Dopo avere esplorato i territori del noir psicologico e del fumetto, Christopher Nolan compie conThe Prestige una riuscitissima incursione sul terreno del fantastico. Immaginario e fantascienza si fondono qui in chiave steampunk originando un’opera visionaria, suggestiva e seducente, trasfigurando nel conflitto tra due prestigiatori di fine Ottocento il confronto/scontro tra tradizione e modernità, tra trucco e innovazione tecnologica, con allegate vittime collaterali e con tanto di sorpresa finale. Intorno ai protagonisti l’età vittoriana sembra prendere vita ed eccezionali sono le prove dei personaggi di contorno, dall’ingénieur Michael Caine all’assistente-spia Scarlett Johansson, passando per un mefistofelico Nikola Tesla impersonato da un irriconoscibile David Bowie.
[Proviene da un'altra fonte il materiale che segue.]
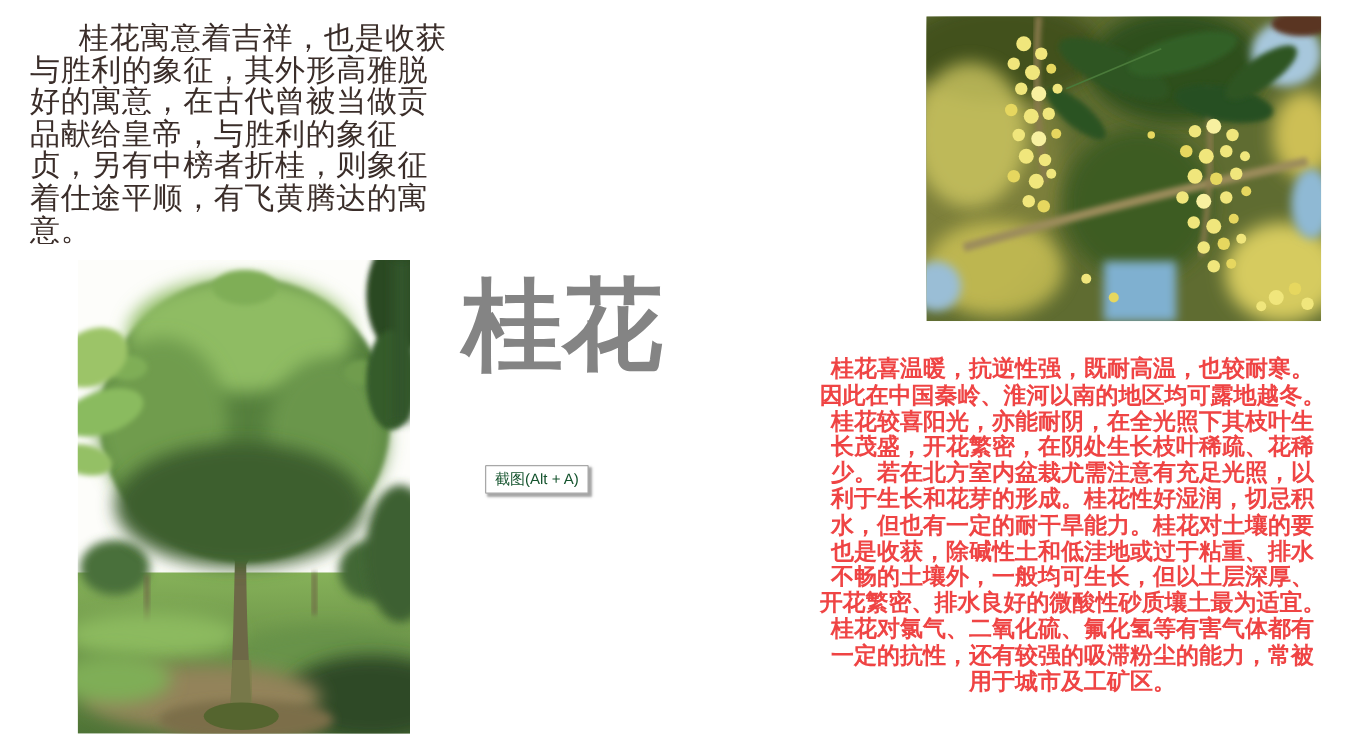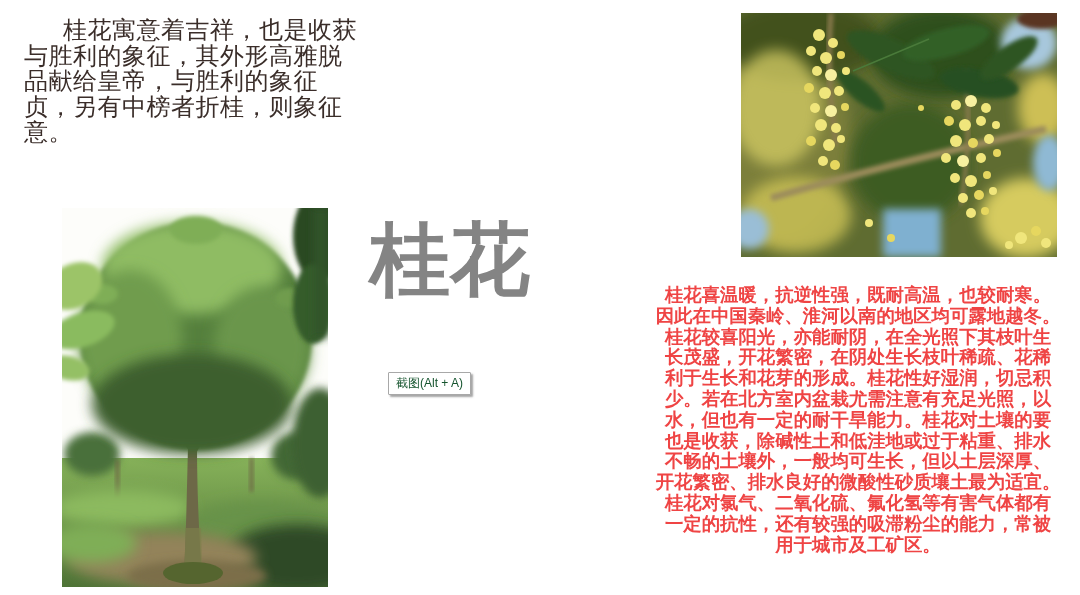--- a/index.html
+++ b/index.html
@@ -32,22 +32,24 @@
   .hline{white-space:nowrap;}
 </style>
 </head>
 <body>
 
 <div class="canvas">
 
   <div class="intro">
     <div class="iline indent">桂花寓意着吉祥，也是收获</div>
     <div class="iline">与胜利的象征，其外形高雅脱</div>
+    <div class="iline">好的寓意，在古代曾被当做贡</div>
     <div class="iline">品献给皇帝，与胜利的象征</div>
     <div class="iline">贞，另有中榜者折桂，则象征</div>
+    <div class="iline">着仕途平顺，有飞黄腾达的寓</div>
     <div class="iline">意。</div>
   </div>
 
   <div class="photo tree-photo">
     <svg viewBox="0 0 266 379" preserveAspectRatio="none" aria-hidden="true">
       <defs>
         <filter id="b2" x="-40%" y="-40%" width="180%" height="180%">
             <feGaussianBlur stdDeviation="2"></feGaussianBlur>
           </filter>
         <filter id="b4" x="-60%" y="-60%" width="220%" height="220%">
@@ -207,22 +209,22 @@
           <circle cx="180" cy="95" r="3" fill="#e6d75f"></circle>
       </g>
     </svg>
   </div>
 
   <div class="habit">
     <div class="hline">桂花喜温暖，抗逆性强，既耐高温，也较耐寒。</div>
     <div class="hline">因此在中国秦岭、淮河以南的地区均可露地越冬。</div>
     <div class="hline">桂花较喜阳光，亦能耐阴，在全光照下其枝叶生</div>
     <div class="hline">长茂盛，开花繁密，在阴处生长枝叶稀疏、花稀</div>
+    <div class="hline">少。若在北方室内盆栽尤需注意有充足光照，以</div>
     <div class="hline">利于生长和花芽的形成。桂花性好湿润，切忌积</div>
-    <div class="hline">少。若在北方室内盆栽尤需注意有充足光照，以</div>
     <div class="hline">水，但也有一定的耐干旱能力。桂花对土壤的要</div>
     <div class="hline">也是收获，除碱性土和低洼地或过于粘重、排水</div>
     <div class="hline">不畅的土壤外，一般均可生长，但以土层深厚、</div>
     <div class="hline">开花繁密、排水良好的微酸性砂质壤土最为适宜。</div>
     <div class="hline">桂花对氯气、二氧化硫、氟化氢等有害气体都有</div>
     <div class="hline">一定的抗性，还有较强的吸滞粉尘的能力，常被</div>
     <div class="hline">用于城市及工矿区。</div>
   </div>
 
 </div>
Il film è complesso e si presta a una molteplicità di letture che non è poi così frequente trovare al cinema, specie in prodotti rivolti a un pubblico ampio e tipicamente non di genere. Bale e Jackman si calano con disinvoltura nei rispettivi ruoli, che sono quelli di Alfred Borden detto “il Professore” (prestigiatore innato, inventore di trucchi, ossessionato dal superamento dei propri limiti) e di Robert Angier, “il Grande Danton” (ossessionato invece da un accecante desiderio di vendetta, che per riflesso lo spinge a tentare di oscurare in tutti i modi la fama del rivale). La trama è strutturata su tre diversi piani temporali, che riguardano rispettivamente il processo a Borden accusato dell’omicidio del collega/rivale, la ricerca di Angier di un’invenzione tecnologica che lo porti a imporsi definitivamente sull’altro, e il loro comune passato, in cui affondano le radici del contrasto. Il montaggio è azzeccato e non dà tregua allo spettatore, trascinato nei continui ribaltamenti di prospettiva fino al tragico (ma lo è davvero?) epilogo.

Un gioco di prestigio perfettamente riuscito, dunque. Che sviluppa bene la promessa dell’illusione, si articola in una sequenza di svolte sempre più straordinarie, per risolversi poi nello stupore finale. E poco importa che l’unico elemento scientifico del film (una volta tanto usato per giustificare l’incanto al posto dell’abusatissima magia) risulti in realtà impraticabile. Nikola Tesla non era tenuto a conoscere il teorema del no-cloning quantistico. Io continuo invece a domandarmi perché non è stato ancora tradotto in italiano il libro del veterano Christopher Priest che ha ispirato la trasposizione di Nolan. La cui visione è comunque consigliatissima a tutti.